We demonstrate that MFP is an authentic microtubule-binding protein, as it localized to the cortical microtubule array in vivo, in addition to its expected targeting to the peroxisome matrix. MFP does not, however, interact with the three mitotic microtubule arrays. Microtubule co-sedimentation assays of truncated versions of MFP revealed that multiple microtubule-binding domains are present on the MFP polypeptide. This indicates that these regions function together to achieve high-affinity binding of the full-length protein. Real-time imaging of a transiently expressed green fluorescent protein-MFP chimera in living plant cells illustrated that a dynamic, spatial interaction exits between peroxisomes and cortical microtubules as peroxisomes move along actin filaments or oscillate at fixed locations.

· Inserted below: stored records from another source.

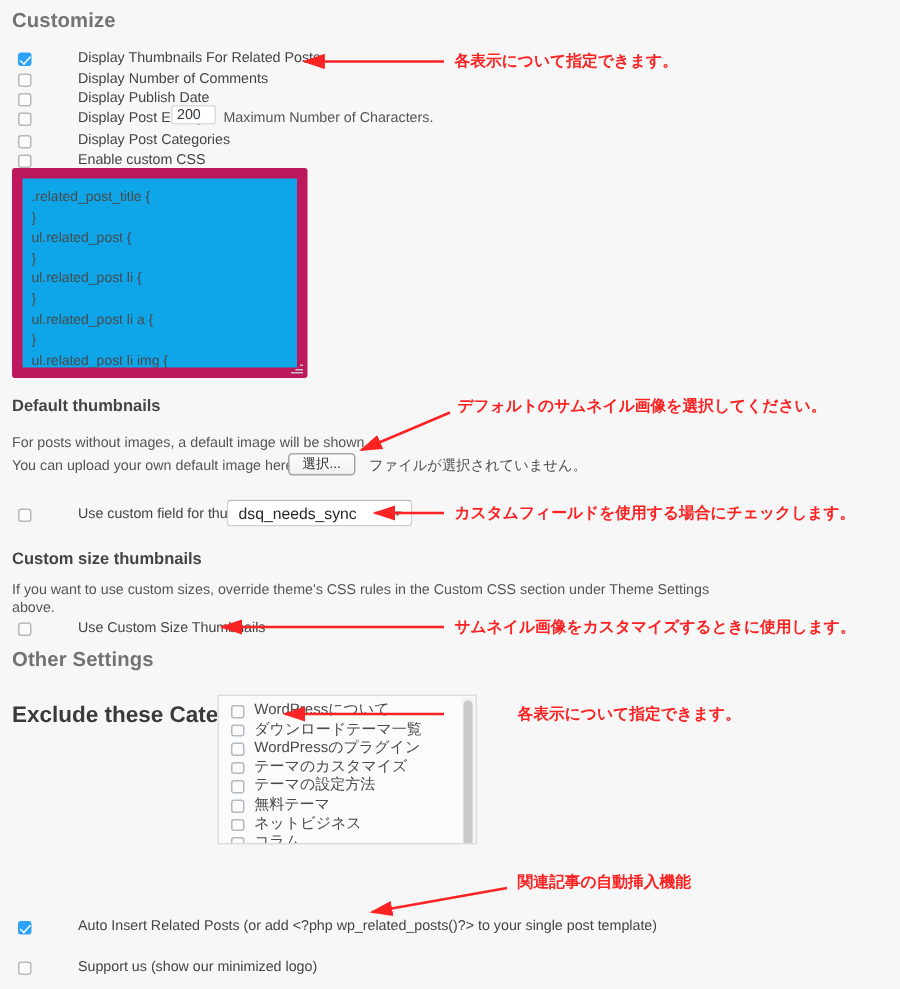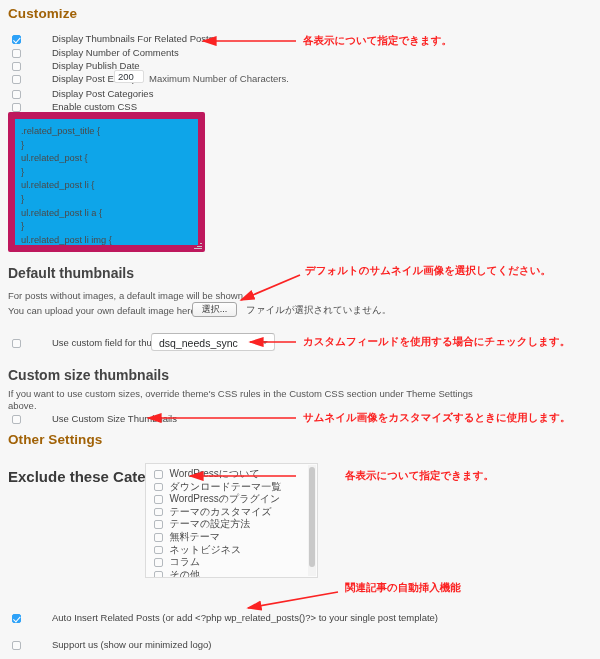--- a/index.html
+++ b/index.html
@@ -13,26 +13,26 @@
     -webkit-font-smoothing:antialiased;
   }
   .page{position:relative;width:600px;height:659px;}
 
   
   h2.sec{
     position:absolute;
     margin:0;
     font-size:13.5px;
     font-weight:bold;
-    color:#a16207;
+    color:#737373;
     letter-spacing:.1px;
   }
   .subhead{
     position:absolute;
-    font-size:14px;
+    font-size:11px;
     font-weight:bold;
     color:#444;
   }
   .para{
     position:absolute;
     font-size:9.5px;
     color:#555;
     line-height:12px;
   }
 
@@ -182,21 +182,21 @@
     left:4px;top:6px;
     border-left:3px solid transparent;
     border-right:3px solid transparent;
     border-top:3px solid #6b6b6b;
   }
 
   
   .catbox{
     position:absolute;
     left:145px;top:463px;
-    width:173px;height:115px;
+    width:173px;height:100px;
     box-sizing:border-box;
     border:1px solid #dcdcdc;
     background:#fbfbfb;
     overflow:hidden;
   }
   .catlist{
     position:absolute;
     left:0;top:0;right:0;
     padding:4px 0 0 0;
   }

Plant MFP is associated with the cortical microtubule array, in addition to its expected localization in the peroxisome. This observation, coupled with apparent interactions that frequently occur between microtubules and peroxisomes in the cell cortex, supports the hypothesis that MFP is concentrated on microtubules in order to facilitate the regulated import of MFP into peroxisomes.